Sir Michael Cullen, who recently worked with Dame Patsy on a review of legislation related to New Zealand's intelligence agencies, said she would bring real dignity to the task of being Governor-General, "but also she won't get carried away with airs and graces".
"She had a very easy way of relating to people, and a genuine interest in what they were doing, and I think that will very much come through in the Governor-General role. It's not an easy one, and I think she'll do it very well."
Sir Michael said it had been excellent working with Dame Patsy on the intelligence review.
"She was far more patient than I was at times...a sharp mind, but a very pleasant manner to deal with."
Cathy Quinn, chair of Minter Ellison Rudd Watts, the law firm where Dame Patsy was the first female partner, said the Governor-General appointment was one that the firm was incredibly proud of.
"Dame Patsy had a distinguished legal career including being one of the first female partners in a major commercial law firm, at a time when that was uncommon. Dame Patsy then succeeded at the highest levels in her executive and governance careers including in contributing to not-for-profit bodies.
"While at Minter Ellison Rudd Watts Dame Patsy stood out as a partner for her intellect as well as commercial acumen and ability to deliver to clients. Dame Patsy is incredibly modest, a trailblazer in every sense of the word, a role model for all lawyers, particularly for women and an inspiration for all."

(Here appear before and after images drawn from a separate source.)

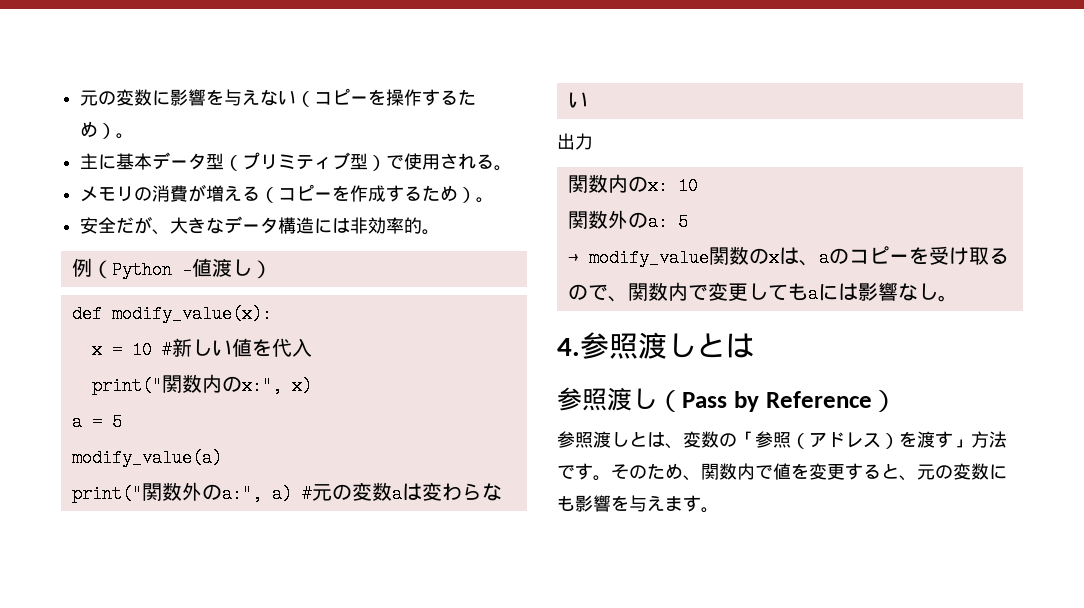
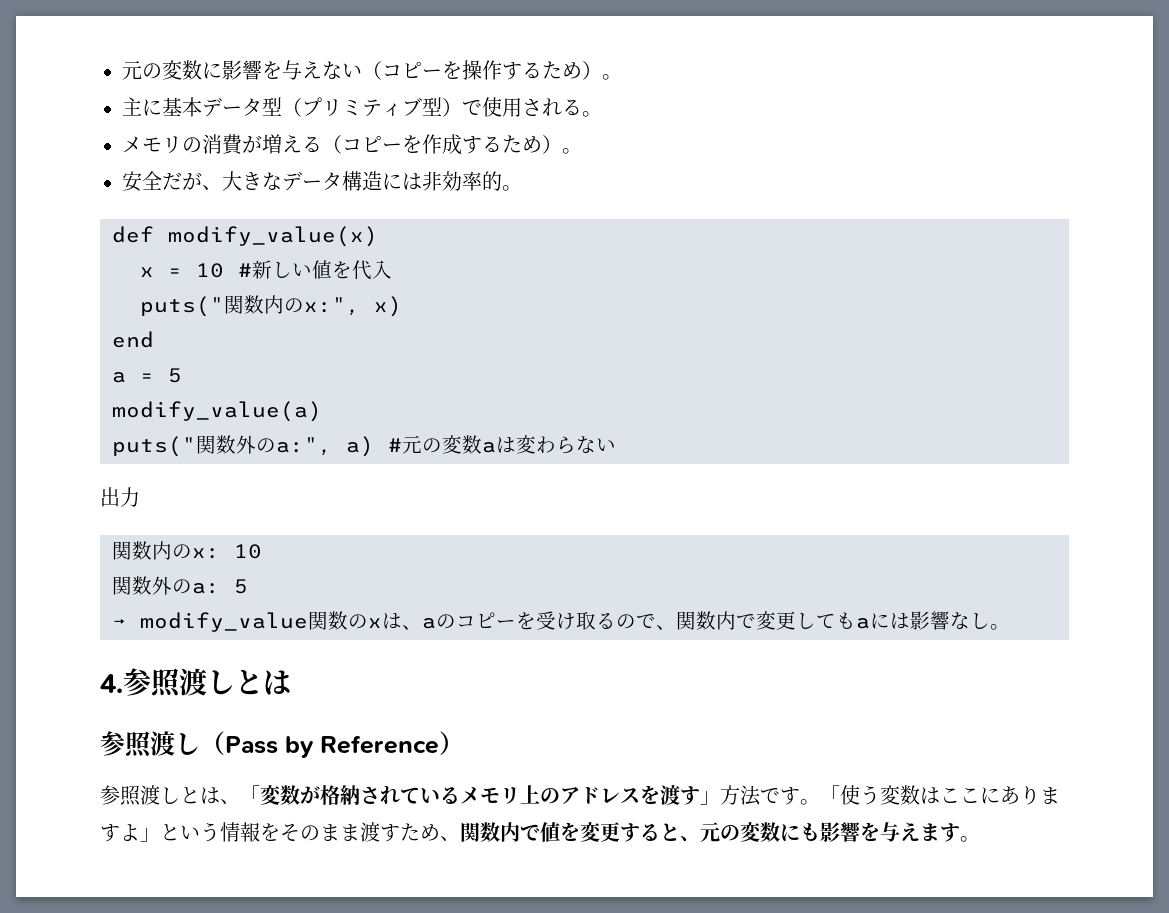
- 例（Python -値渡し）
- def modify_value(x):
+ def modify_value(x)
- print("関数内のx:", x)
+ puts("関数内のx:", x)
+ end
- print("関数外のa:", a) #元の変数aは変わらない
+ puts("関数外のa:", a) #元の変数aは変わらない
- 参照渡しとは、変数の「参照（アドレス）を渡す」方法です。
+ 参照渡しとは、「変数が格納されているメモリ上のアドレスを渡す」方法です。
- そのため、関数内で値を変更すると、元の変数にも影響を与えます。
+ 「使う変数はここにありますよ」という情報をそのまま渡すため、関数内で値を変更すると、元の変数にも影響を与えます。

A statement released on behalf of the Queen said Her Majesty was pleased to approve the appointment of Dame Patsy.
The Governor-General, Sir Jerry Mateparae, welcomed the news of the appointment.
"I congratulate Dame Patsy on this wonderful opportunity to represent Her Majesty the Queen in New Zealand, and equally, to represent New Zealand and New Zealanders to the world. Dame Patsy will bring an impressive range of skills, experiences and personal qualities to the office."

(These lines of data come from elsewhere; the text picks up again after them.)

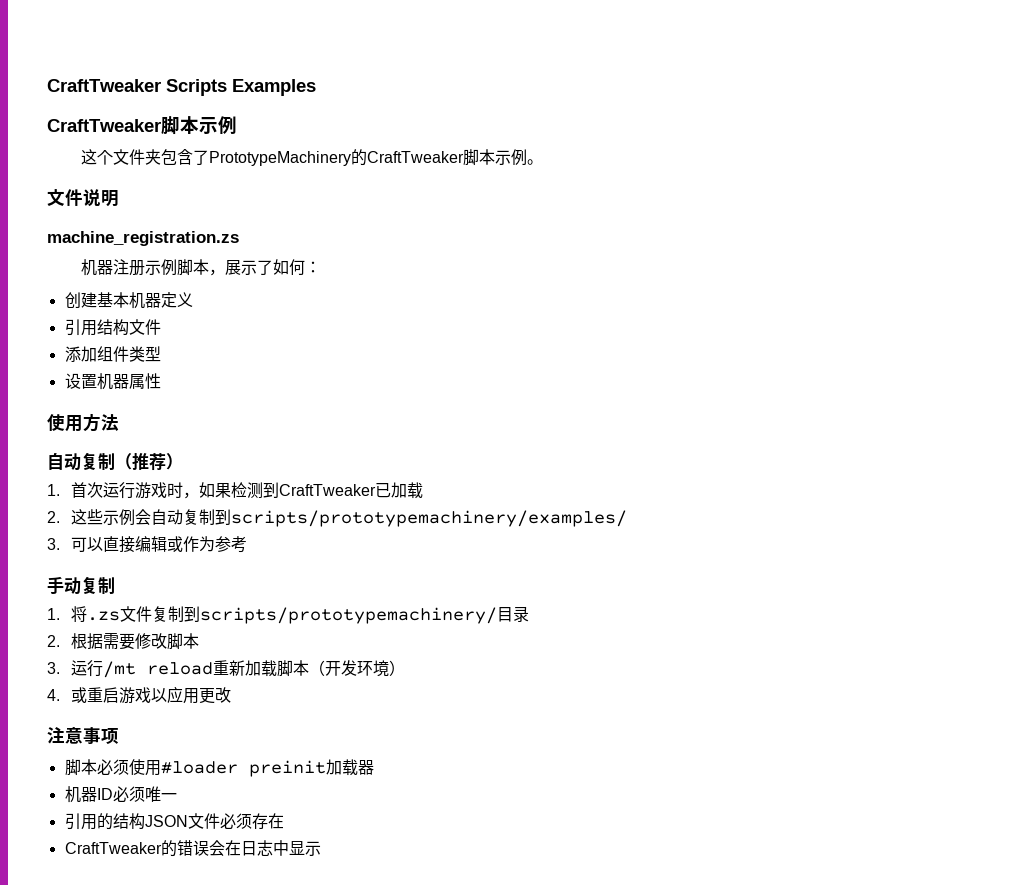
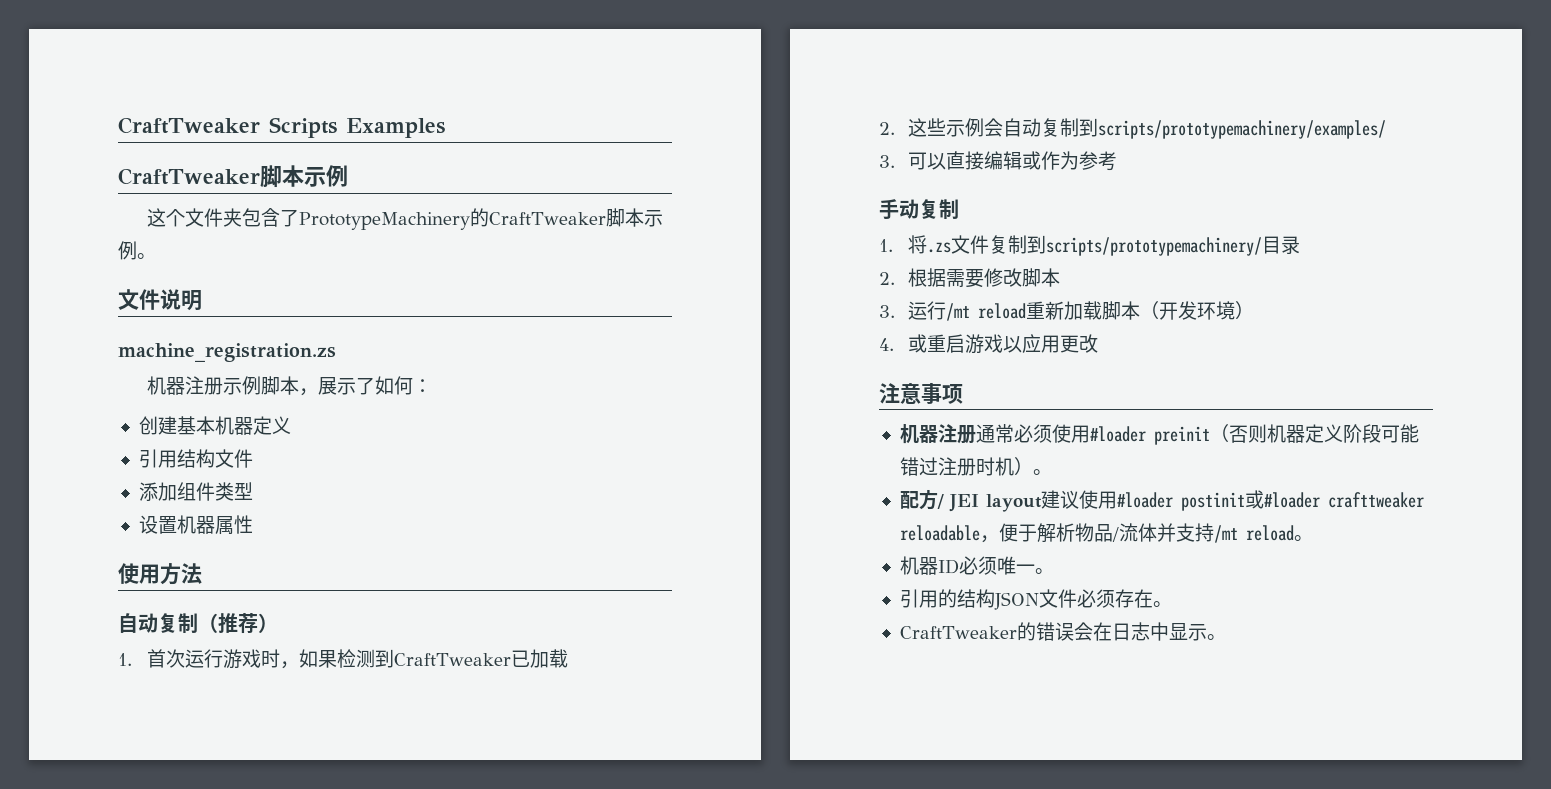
- 脚本必须使用#loader preinit加载器
+ 机器注册通常必须使用#loader preinit（否则机器定义阶段可能错过注册时机）。
+ 配方/ JEI layout建议使用#loader postinit或#loader crafttweaker reloadable，便于解析物品/流体并支持/mt reload。
- 机器ID必须唯一
+ 机器ID必须唯一。
- 引用的结构JSON文件必须存在
+ 引用的结构JSON文件必须存在。
- CraftTweaker的错误会在日志中显示
+ CraftTweaker的错误会在日志中显示。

There will be a State farewell for Sir Jerry, hosted by the Prime Minister, on August 24, with Dame Patsy to take office at a ceremony on September 14.
She was made a Dame in 2014.
Her husband is former Judicial Conduct Commissioner Sir David Gascoigne.
The pair are Wellington-based but also have a property in the Wairarapa and are neighbours of film director James Cameron.
Prime Minister John Key confirmed yesterday that an announcement was imminent - possibly as Dame Patsy Reddy to be Governor-General early as today.
He indicated that his next choice would not be a former politician, scotching speculation that Sir Don McKinnon could be in the running.
"I know it has happened - with Sir Keith Holyoake, for instance - but as a general rule that is not my preference."
Sir Jerry Mateparae's five-year term is up on August 31.
As a former Chief of Defence Force, he was the first non-judge appointed since the MMP electoral system began in 1996.
He was preceded in order by Sir Anand Satyanand, Dame Silvia Cartwright and Sir Michael Hardie Boys.
It was seen as a great advantage to have a legal background under MMP because of the potentially greater role a Governor-General could play under a system that leaned towards coalition building and minority Government.
Asked if the position needed someone with a legal background or just someone who could take advice, Mr Key said: "In the end I think you need someone who can carry out the duties and responsibilities of the Governor-General with the mana and respect that that office deserves."
Mr Key said Sir Jerry had done an outstanding job.
New Zealand's head of state is the Queen and the Governor-General is her representative in New Zealand.
The Governor-General acts on the advice of ministers of the Crown and does not initiate actions or get involved in political debate.
The Governor-General appoints a Prime Minister after an election, based on public knowledge of which political leader can command a majority in the House.
The role also involves a lot of work with charities and communities.
It involves entertaining visiting dignitaries at Government House in Wellington and Government House in Auckland - occasionally members of the royal family.
These days it also involves a lot of diplomacy in representing New Zealand at events overseas.